:: To do ::
Lines in the listing below that contain the string "condition" are to be found and copied.
(Data to use)
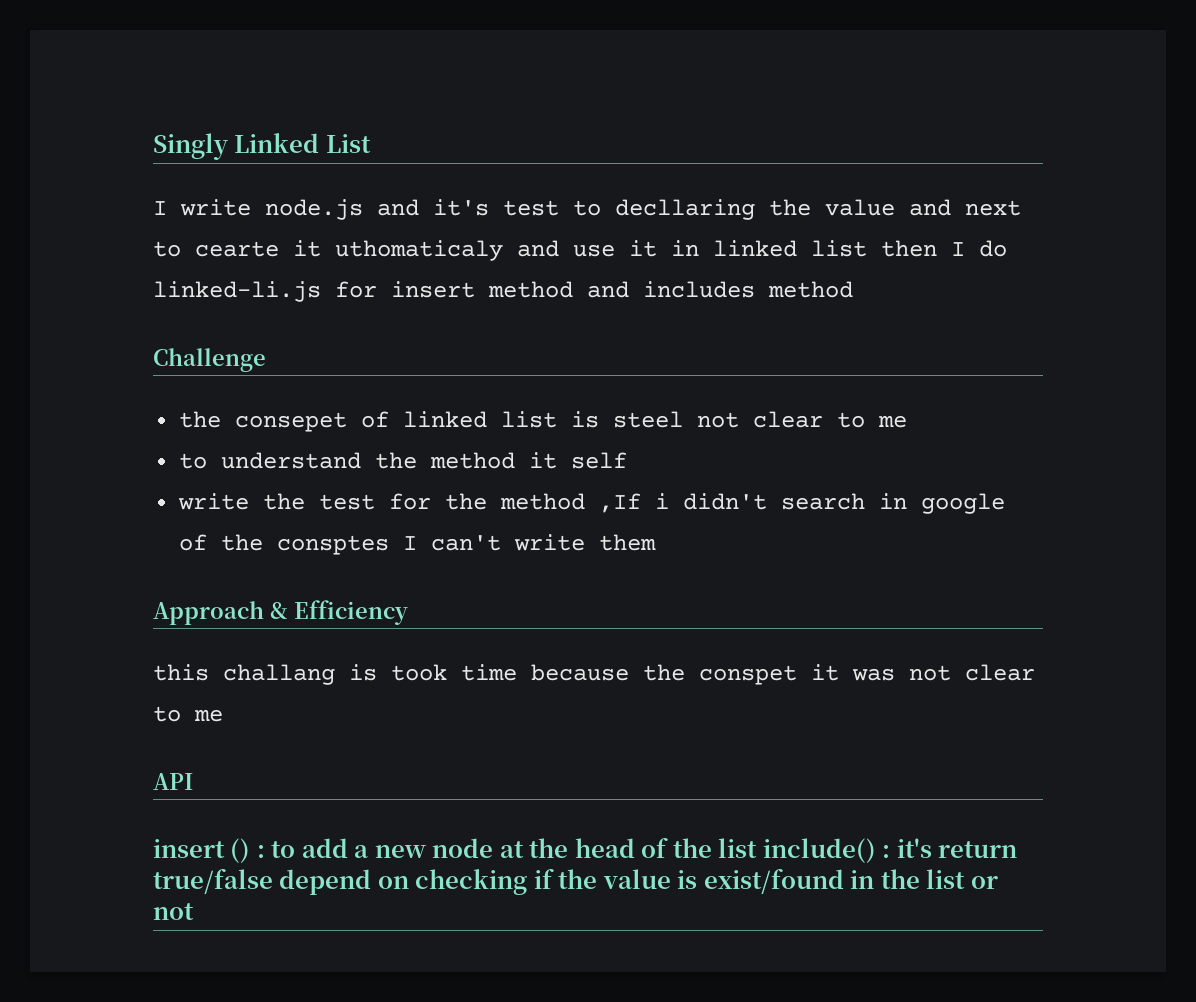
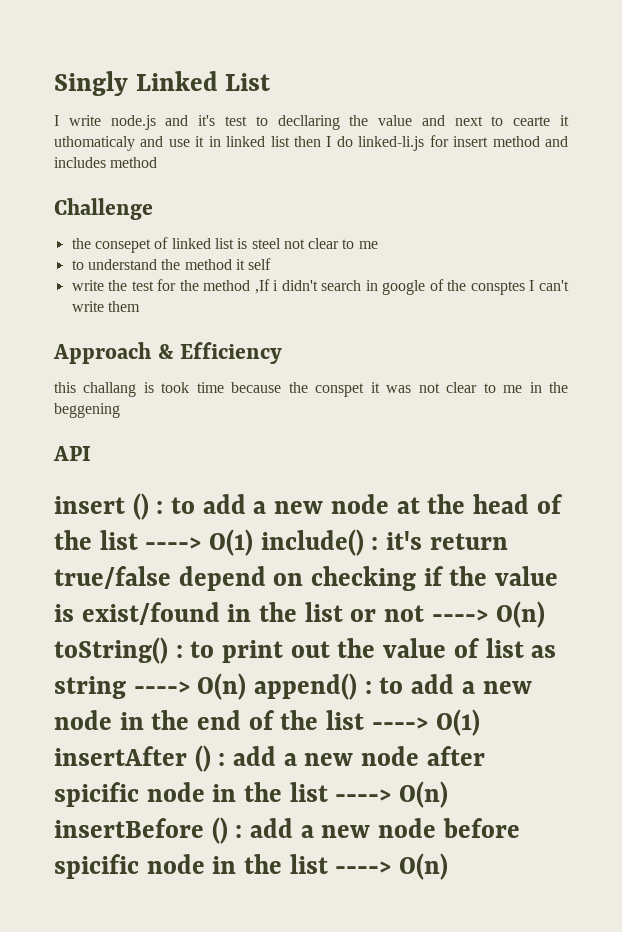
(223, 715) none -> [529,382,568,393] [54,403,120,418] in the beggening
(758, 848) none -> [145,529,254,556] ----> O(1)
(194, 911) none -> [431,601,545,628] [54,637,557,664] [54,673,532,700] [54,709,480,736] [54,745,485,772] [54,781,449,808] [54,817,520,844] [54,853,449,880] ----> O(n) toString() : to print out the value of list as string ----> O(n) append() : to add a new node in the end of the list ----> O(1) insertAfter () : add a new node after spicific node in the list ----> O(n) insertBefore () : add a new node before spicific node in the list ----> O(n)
(End Data to use)
(Data to use)
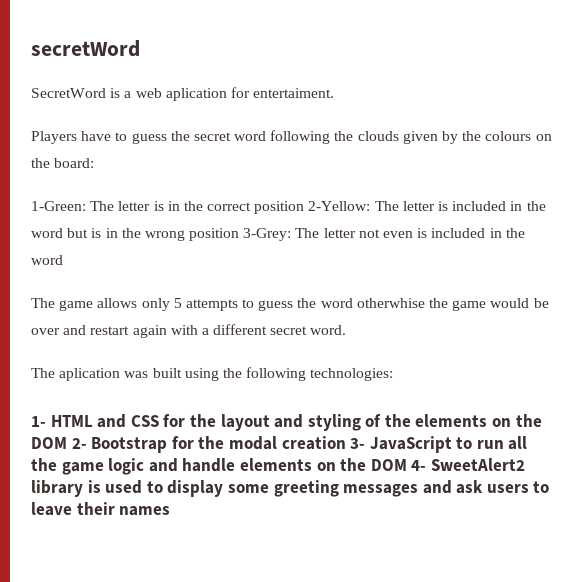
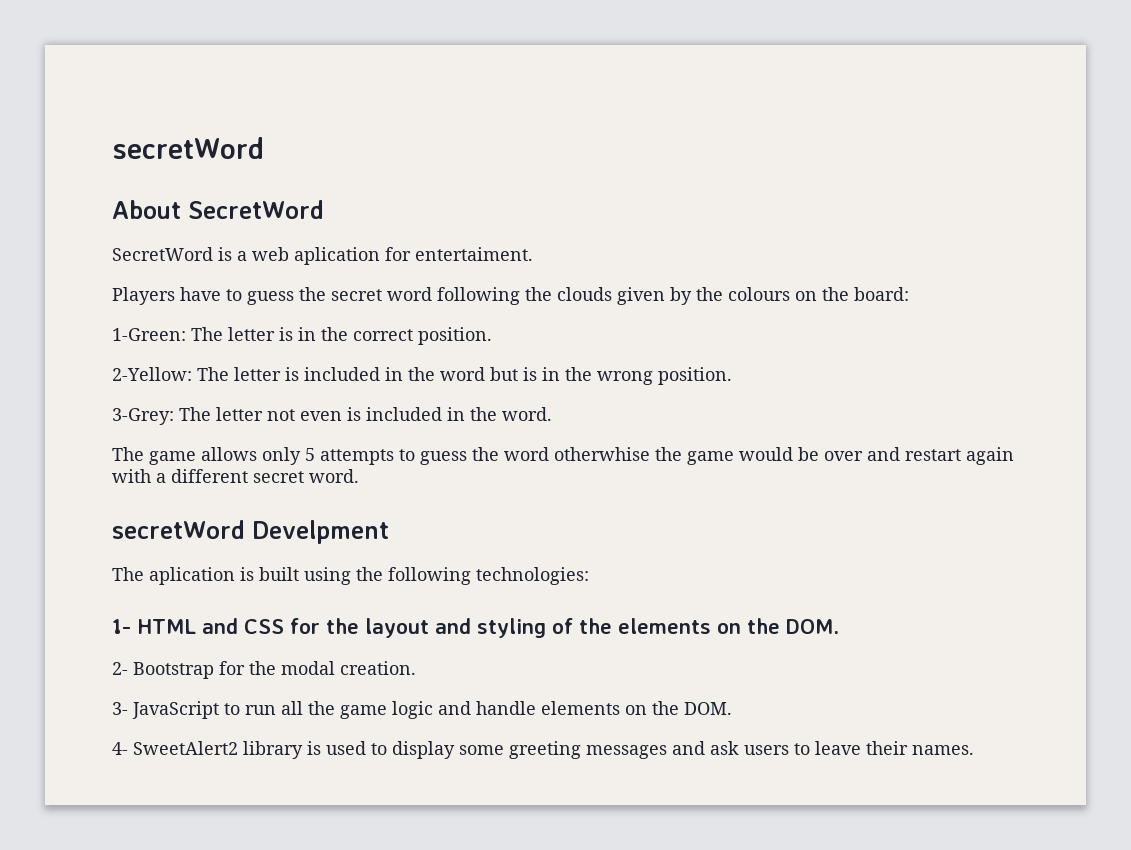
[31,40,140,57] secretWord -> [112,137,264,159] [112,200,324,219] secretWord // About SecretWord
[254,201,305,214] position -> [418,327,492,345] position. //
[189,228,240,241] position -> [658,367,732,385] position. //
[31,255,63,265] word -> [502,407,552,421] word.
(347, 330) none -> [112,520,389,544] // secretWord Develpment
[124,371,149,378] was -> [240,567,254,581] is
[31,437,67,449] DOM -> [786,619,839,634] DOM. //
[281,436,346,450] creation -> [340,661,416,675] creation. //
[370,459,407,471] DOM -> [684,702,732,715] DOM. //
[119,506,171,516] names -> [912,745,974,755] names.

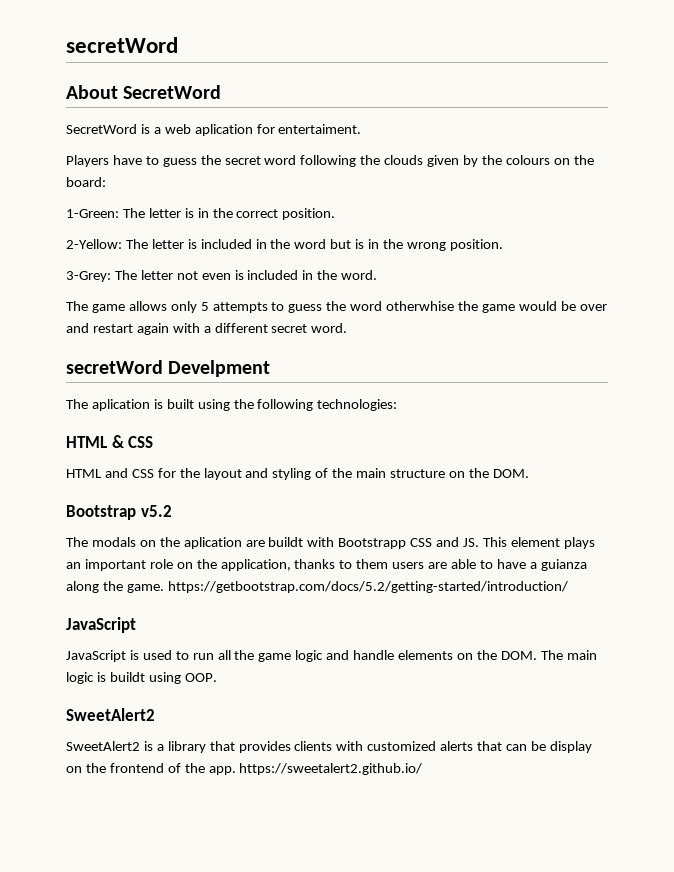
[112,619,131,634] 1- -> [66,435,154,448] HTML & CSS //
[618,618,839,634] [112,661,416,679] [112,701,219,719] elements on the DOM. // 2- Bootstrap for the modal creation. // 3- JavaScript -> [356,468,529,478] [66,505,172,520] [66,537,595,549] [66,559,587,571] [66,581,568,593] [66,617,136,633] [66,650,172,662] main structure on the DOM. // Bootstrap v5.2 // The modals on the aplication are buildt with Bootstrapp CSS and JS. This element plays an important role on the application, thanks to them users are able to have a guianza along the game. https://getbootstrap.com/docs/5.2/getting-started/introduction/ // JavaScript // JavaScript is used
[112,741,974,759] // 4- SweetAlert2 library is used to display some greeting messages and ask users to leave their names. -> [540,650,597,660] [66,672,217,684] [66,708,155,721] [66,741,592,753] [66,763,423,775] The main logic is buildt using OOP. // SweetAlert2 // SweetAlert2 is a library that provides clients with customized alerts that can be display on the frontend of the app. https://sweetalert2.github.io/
(End Data to use)
(Data to use)
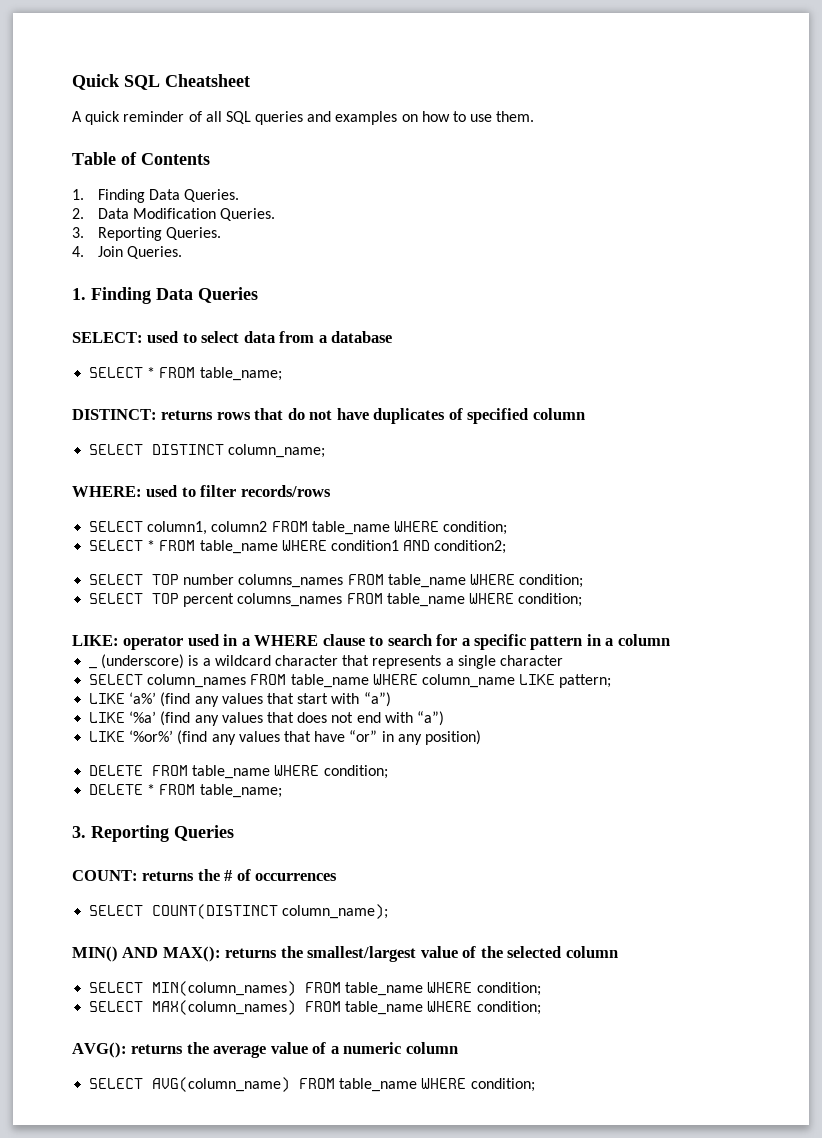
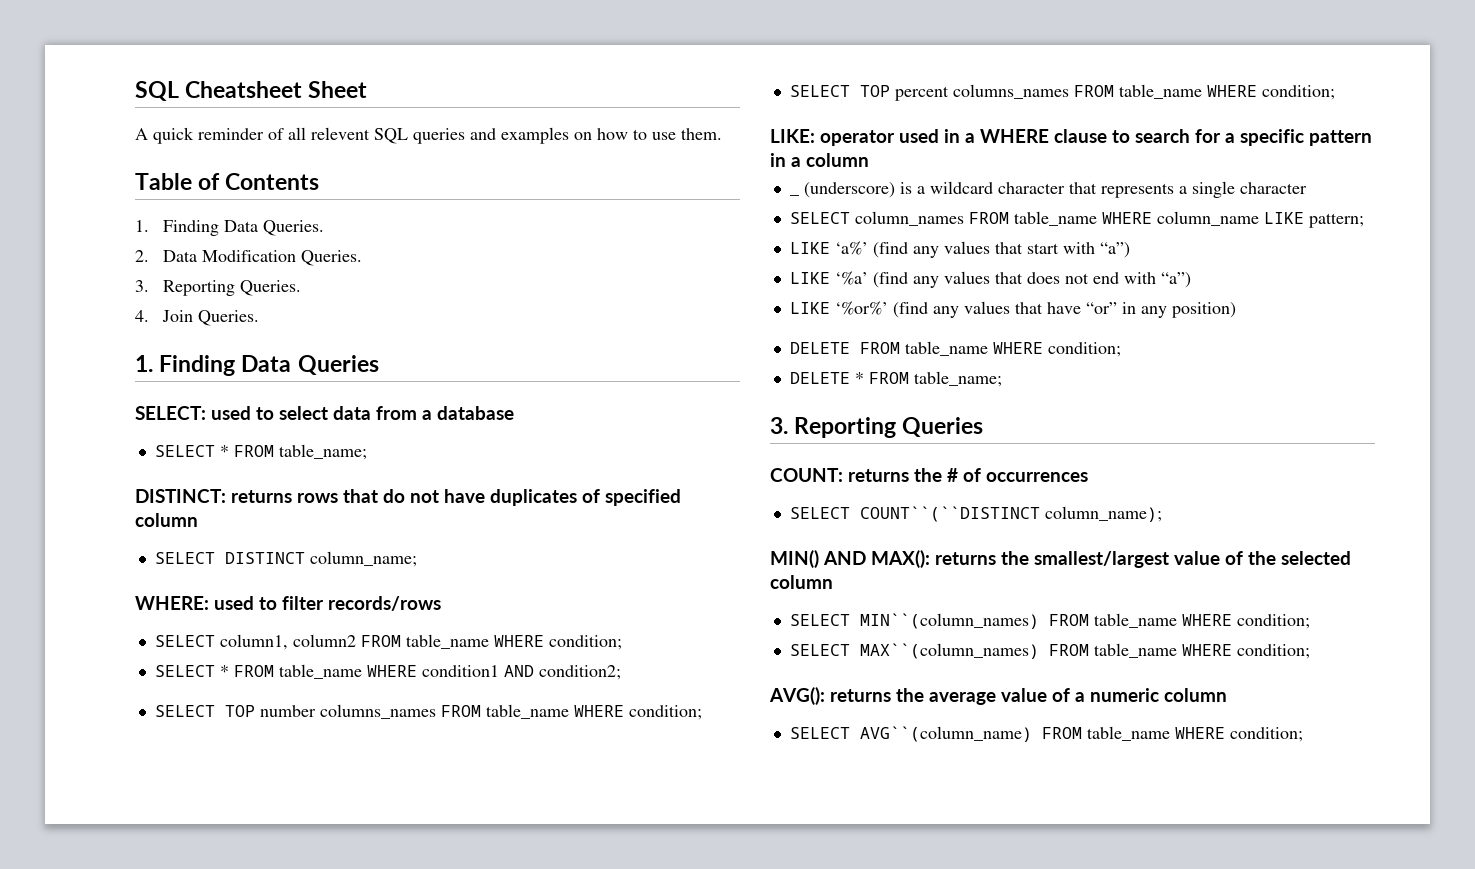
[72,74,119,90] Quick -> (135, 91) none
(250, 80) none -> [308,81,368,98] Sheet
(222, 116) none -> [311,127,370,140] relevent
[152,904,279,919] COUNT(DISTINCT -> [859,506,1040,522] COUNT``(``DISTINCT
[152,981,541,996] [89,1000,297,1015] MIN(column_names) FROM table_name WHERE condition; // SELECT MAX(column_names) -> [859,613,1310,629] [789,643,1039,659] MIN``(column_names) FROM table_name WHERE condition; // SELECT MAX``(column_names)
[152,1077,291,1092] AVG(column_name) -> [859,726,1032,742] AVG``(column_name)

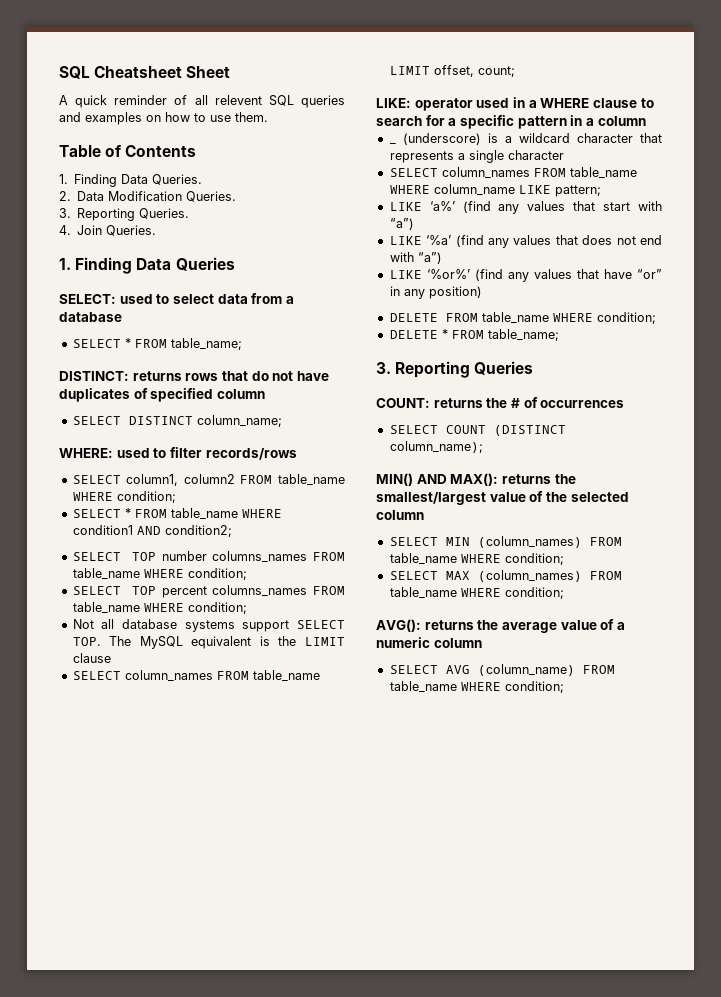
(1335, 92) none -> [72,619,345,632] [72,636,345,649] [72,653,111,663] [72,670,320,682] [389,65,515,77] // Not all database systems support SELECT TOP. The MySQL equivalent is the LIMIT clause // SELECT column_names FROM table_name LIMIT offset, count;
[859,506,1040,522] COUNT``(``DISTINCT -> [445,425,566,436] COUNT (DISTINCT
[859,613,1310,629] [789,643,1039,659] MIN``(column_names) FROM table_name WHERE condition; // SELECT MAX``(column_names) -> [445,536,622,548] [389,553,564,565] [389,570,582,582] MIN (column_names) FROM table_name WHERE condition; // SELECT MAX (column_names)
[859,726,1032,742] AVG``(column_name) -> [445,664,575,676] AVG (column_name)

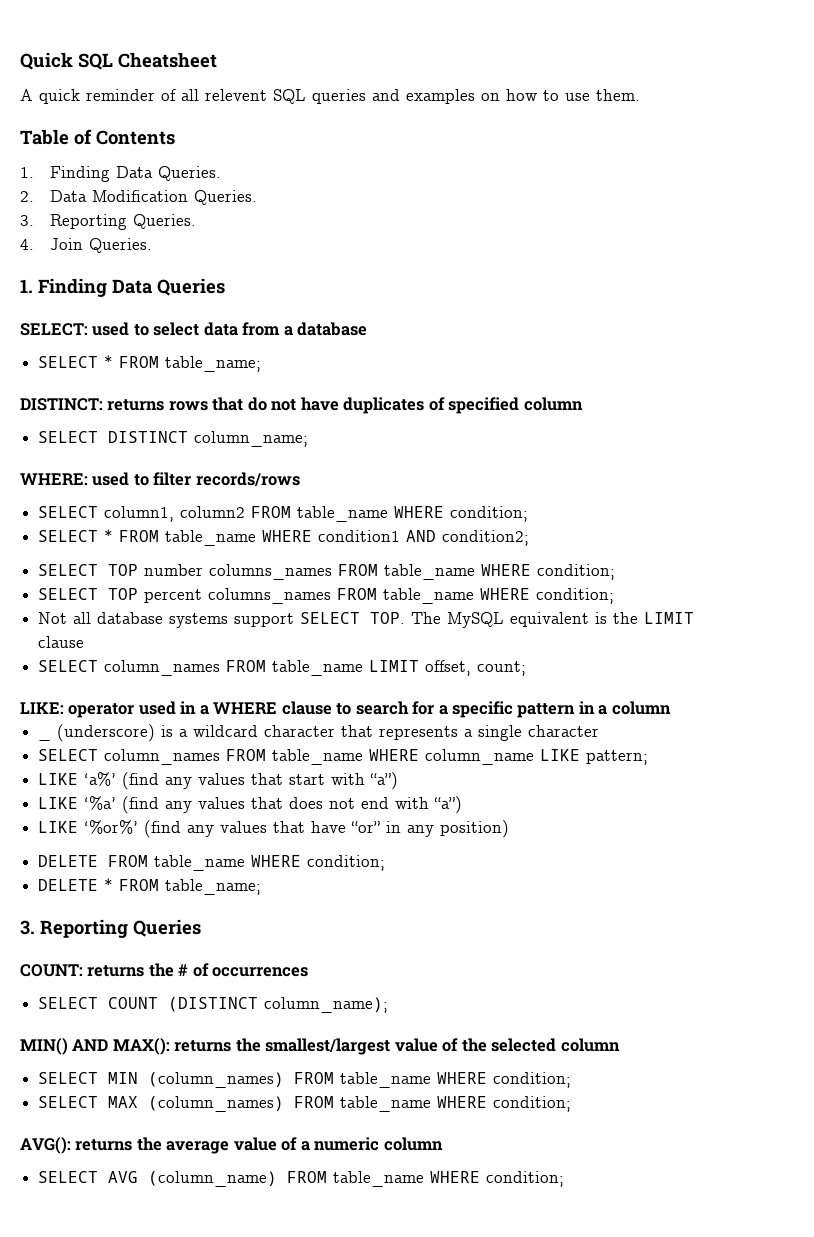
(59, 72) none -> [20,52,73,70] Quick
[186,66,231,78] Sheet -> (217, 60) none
(End Data to use)
:: Exercise response ::
[152,981,541,996] [89,1000,297,1015] MIN(column_names) FROM table_name WHERE condition; // SELECT MAX(column_names) -> [859,613,1310,629] [789,643,1039,659] MIN``(column_names) FROM table_name WHERE condition; // SELECT MAX``(column_names)
[859,613,1310,629] [789,643,1039,659] MIN``(column_names) FROM table_name WHERE condition; // SELECT MAX``(column_names) -> [445,536,622,548] [389,553,564,565] [389,570,582,582] MIN (column_names) FROM table_name WHERE condition; // SELECT MAX (column_names)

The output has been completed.